Designing HexaPDF

Iterative Design, Orthogonality and Other Design Tools

by Thomas Leitner a.k.a. gettalong

What is HexaPDF?

hexapdf homepage screenshot

HexaPDF is …

  • a versatile PDF creation and manipulation library for Ruby

  • a standalone application for performing the most common PDF tasks like merging files

  • designed with ease of use and performance in mind

Where does one start when implementing a 756 page specification?

Read the whole spec once,
find the instant gratification parts

Then build iteratively on that base

In case of PDF: Parsing and serializing

Parsing and serializing

  • Relatively easy to do for PDF since the format is ASCII-based
  • Only about 40 pages (I didn’t count the pages of the referenced specs… :-)
  • A PDF mostly consists of objects with a certain data type and some other stuff
  • Pain point: “Invalid” PDFs
  • Instant gratification: We can read and write PDFs!

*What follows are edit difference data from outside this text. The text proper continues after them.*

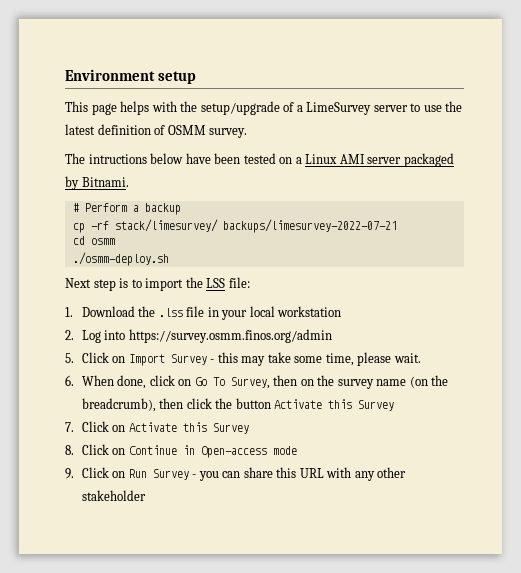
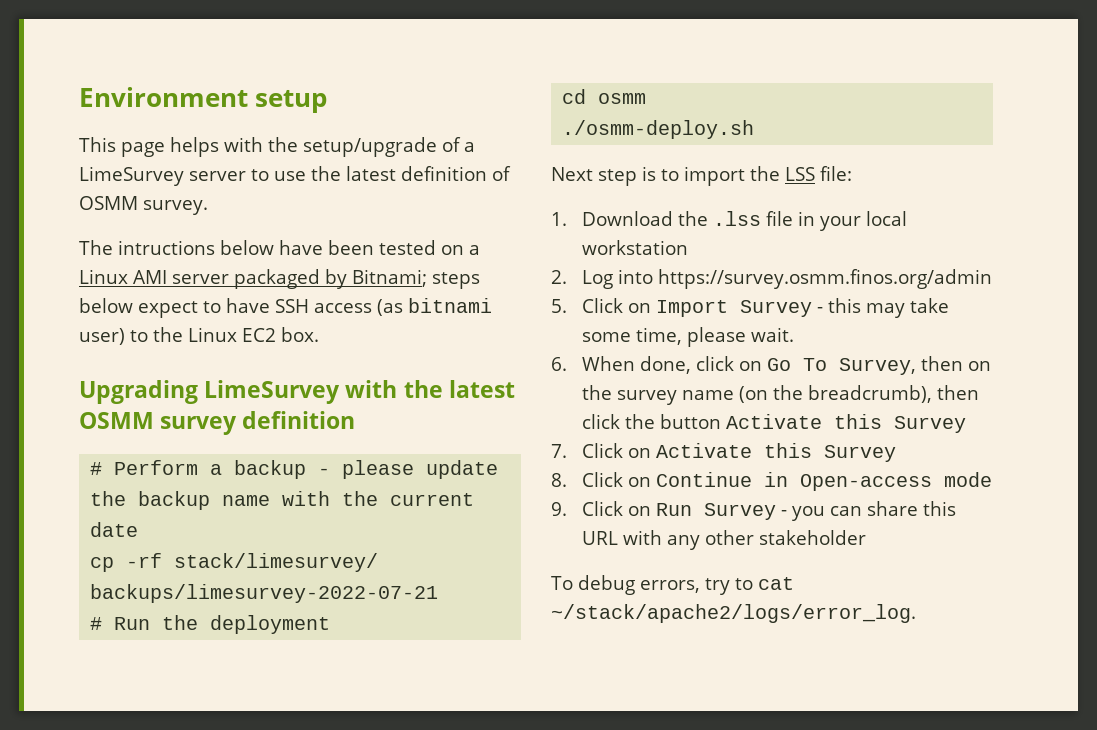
- The intructions below have been tested on a Linux AMI server packaged by Bitnami.
- # Perform a backup
+ The intructions below have been tested on a Linux AMI server packaged by Bitnami; steps below expect to have SSH access (as bitnami user) to the Linux EC2 box.
+ Upgrading LimeSurvey with the latest OSMM survey definition
+ # Perform a backup - please update the backup name with the current date
+ # Run the deployment
+ To debug errors, try to cat ~/stack/apache2/logs/error_log.

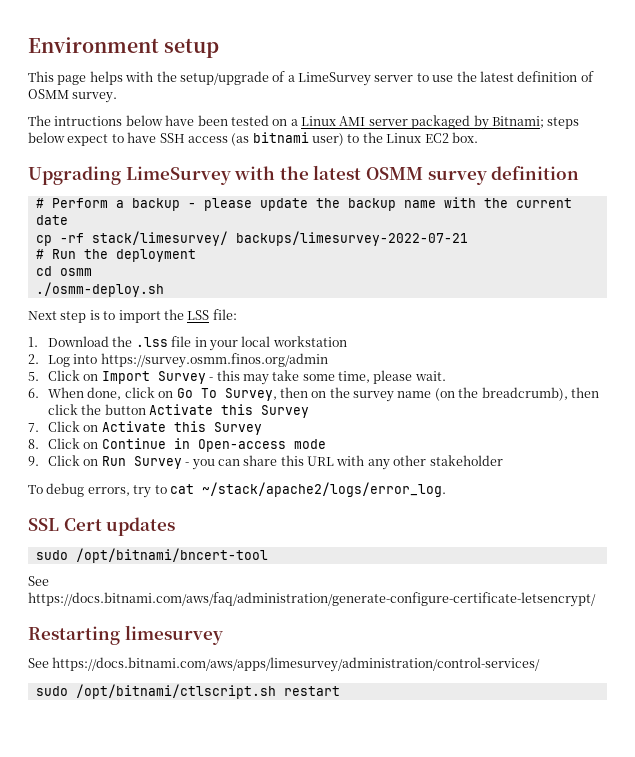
+ SSL Cert updates
+ sudo /opt/bitnami/bncert-tool
+ See https://docs.bitnami.com/aws/faq/administration/generate-configure-certificate-letsencrypt/
+ Restarting limesurvey
+ See https://docs.bitnami.com/aws/apps/limesurvey/administration/control-services/
+ sudo /opt/bitnami/ctlscript.sh restart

Handling of “invalid” PDFs

  • Configuration option for how to handle parse errors
  • Try to work around common problems by default
  • Strictly valid output according to PDF specification (and sometimes the Adobe version if things are unclear)

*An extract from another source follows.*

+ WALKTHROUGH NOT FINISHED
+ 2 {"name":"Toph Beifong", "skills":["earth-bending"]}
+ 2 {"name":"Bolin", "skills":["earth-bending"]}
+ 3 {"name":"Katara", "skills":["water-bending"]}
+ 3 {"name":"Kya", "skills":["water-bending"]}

Now that we can parse a PDF -
how do we represent the PDF objects in Ruby?

Native PDF data types

  • Booleans
  • Integers, Floats
  • Strings (in various forms)
  • Names
  • Arrays
  • Dictionaries
  • Streams
  • Null
  • Indirect Objects

Those types look very familiar…

PDF objects are mostly represented
by native Ruby objects

require 'hexapdf'

doc = HexaPDF::Document.new
info = doc.trailer.info
info[:Title] = 'This is the PDF document title'
info[:CreationDate] = Time.now
doc.catalog[:PageLayout] = :SinglePage
doc.catalog[:NeedsRendering] = true
  • Indirect objects are implemented via HexaPDF::Object which wraps all the information (oid, gen, value, stream) in a separate HexaPDF::PDFData object.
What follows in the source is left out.